Purification of a phosphatidylinositol-glycan-specific phospholipase C from liver plasma membranes: a possible target of insulin action.

Insulin stimulates the hydrolysis of a phosphatidylinositol-glycan, resulting in the generation of two related inositol phosphate-glycan enzyme modulators and diacylglycerol. A phosphatidylinositol-glycan-specific phospholipase C that catalyzed this reaction was found in the plasma-membrane fraction of rat liver. The enzymatic activity was measured by the release of diacylglycerol from the glycosylated-phosphatidylinositol-membrane-anchored variant surface glycoproteins of African trypanosomes. The enzyme also catalyzed the production of an inositol phosphate-glycan from an insulin-sensitive phosphatidylinositol-glycan precursor. The enzyme was solubilized with neutral nonionic detergent and purified to near homogeneity by anion-exchange chromatography on DEAE-cellulose, followed by hydrophobic chromatography on butyl-agarose. The resulting enzyme preparation was purified approximately 20,000-fold from whole liver and exhibited one major silver-stained band of Mr 52,000 on NaDodSO4/PAGE. Gel permeation chromatography of the purified activity revealed a Stokes radius of 35 A and an apparent molecular weight of 62,000, suggesting that the enzyme was tightly associated with lipid or detergent but existed as a monomer in its active form.

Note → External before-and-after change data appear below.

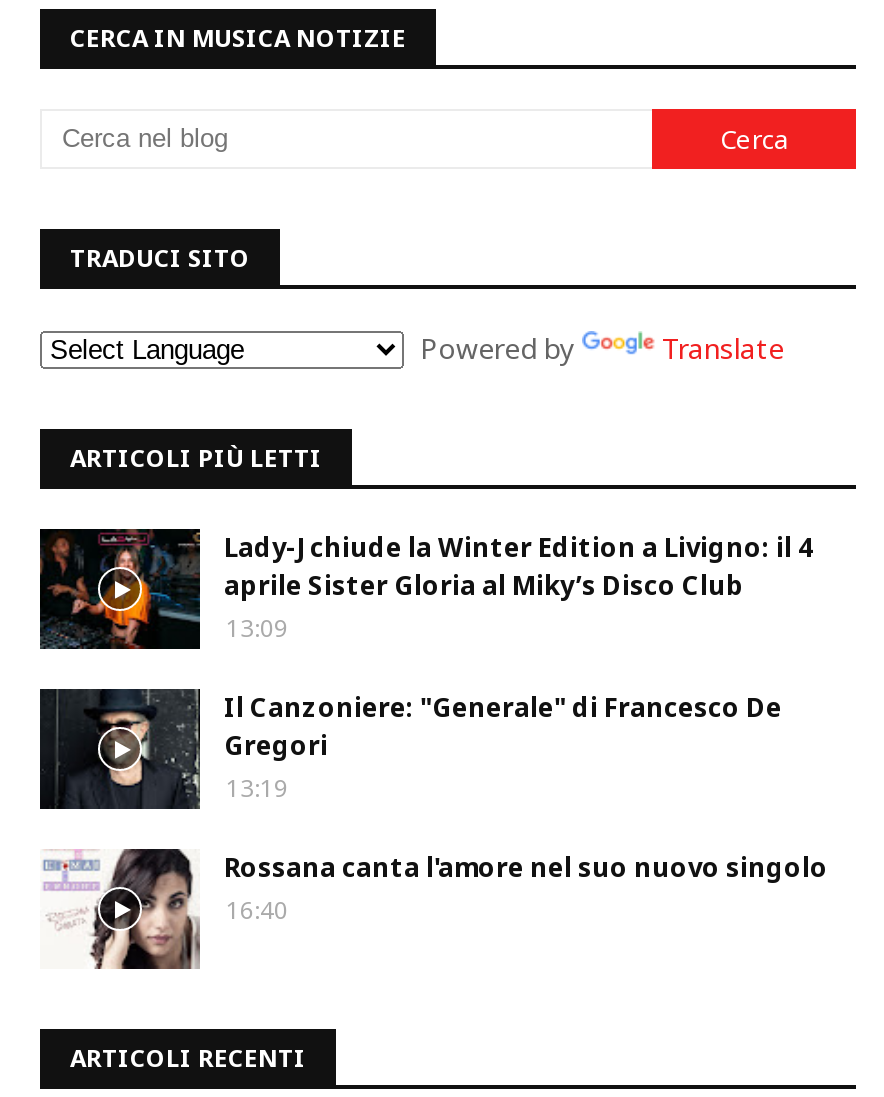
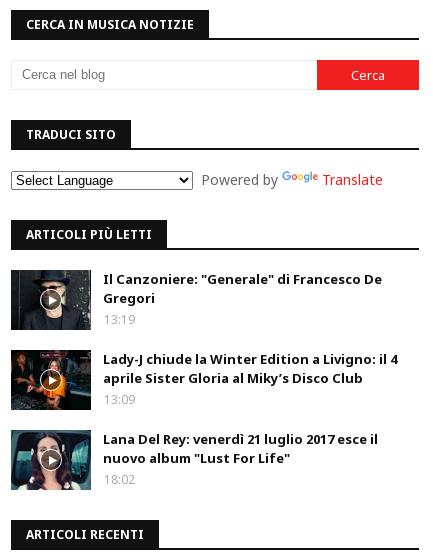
moved down: [image] | Lady-J chiude la Winter Edition a Livigno: il 4 | aprile Sister Gloria al Miky’s Disco Club | 13:09

moved up: [image] | Il Canzoniere: "Generale" di Francesco De | Gregori | 13:19

- [image]
- Rossana canta l'amore nel suo nuovo singolo
- 16:40
+ [image]
+ Lana Del Rey: venerdì 21 luglio 2017 esce il
+ nuovo album "Lust For Life"
+ 18:02
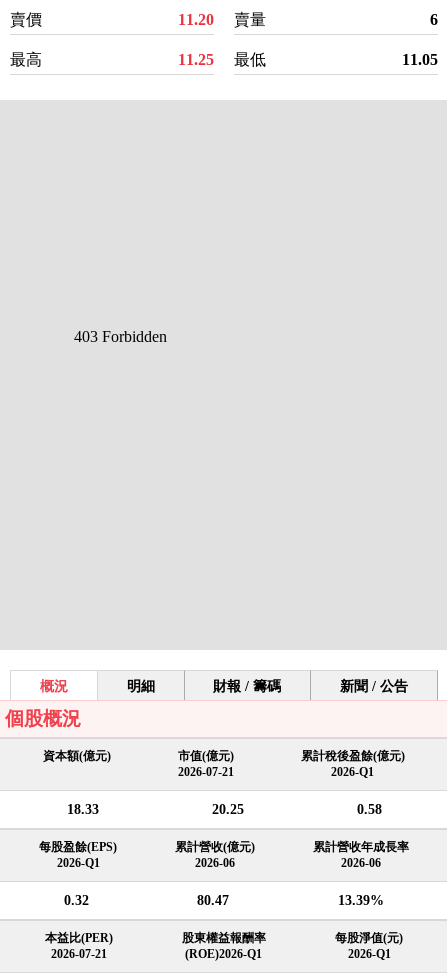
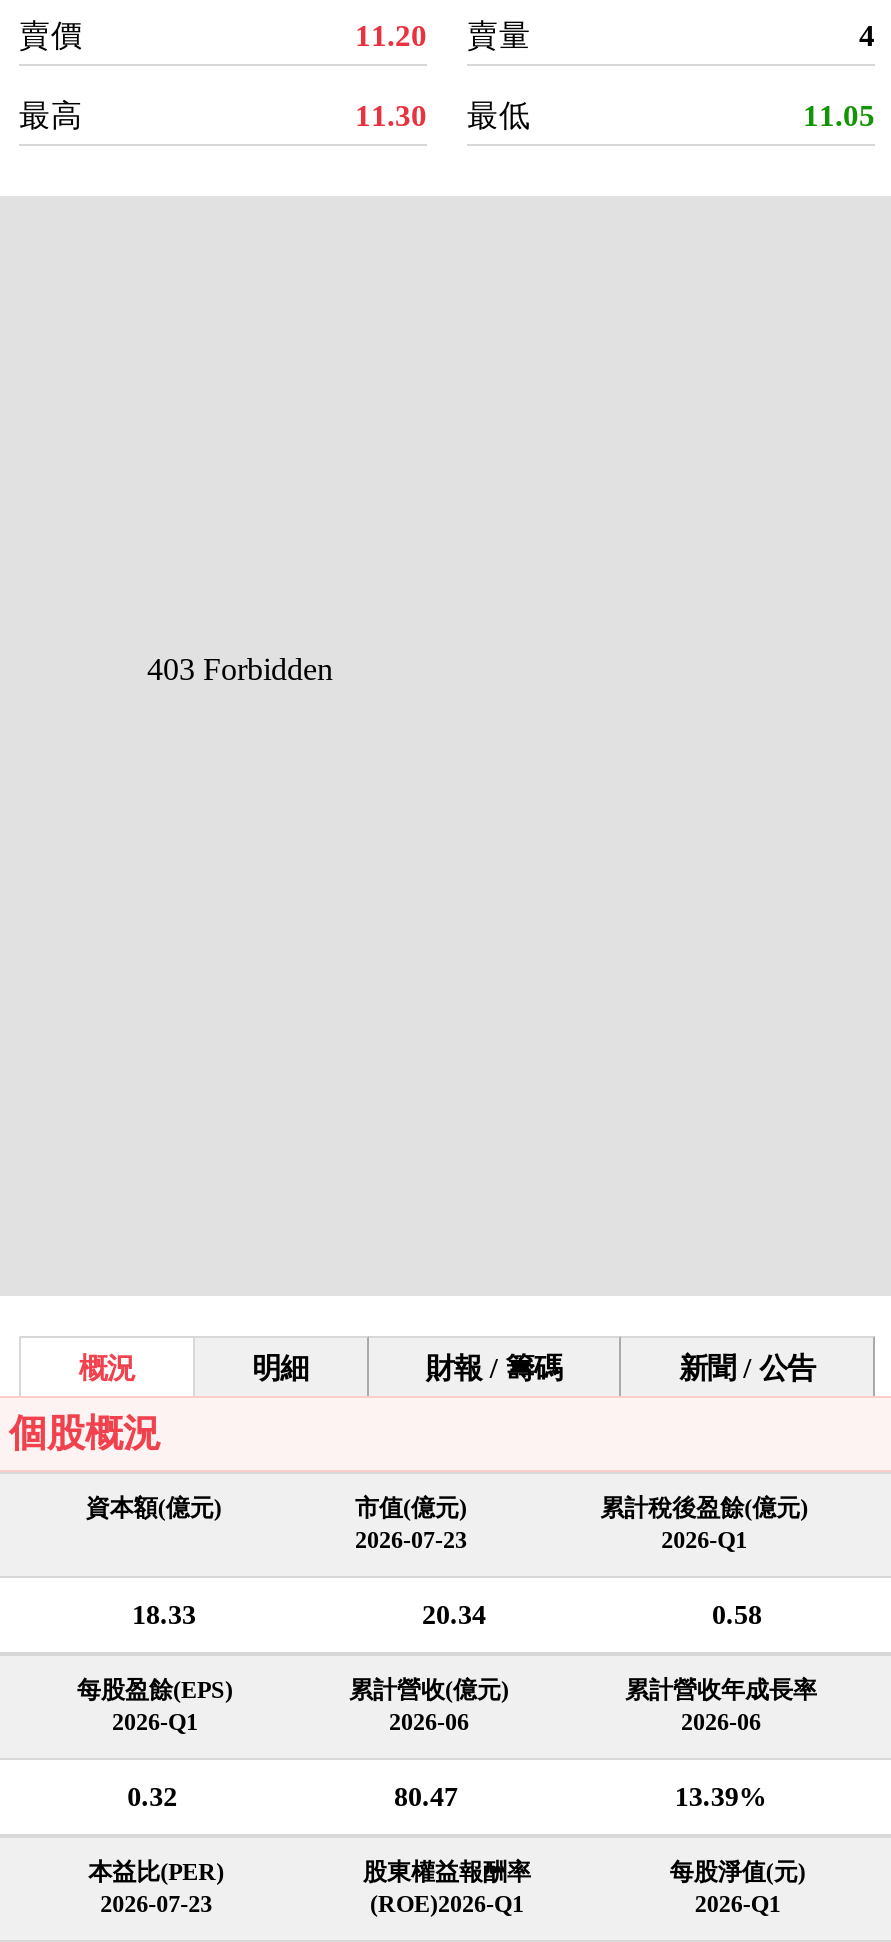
- 6
+ 4

- 11.25 最低
+ 11.30 最低

- 2026-07-21
+ 2026-07-23

- 20.25
+ 20.34

- 2026-07-21
+ 2026-07-23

The enzyme was specific for glycosylated phosphatidylinositol; no hydrolysis of phosphatidylinositol, phosphatidylinositol 4,5-bisphosphate, or phosphatidylcholine was observed. The enzyme was calcium independent and thiol activated. These data suggest a role for the phosphatidylinositol-glycan-specific phospholipase C as an effector for some of the metabolic actions of insulin.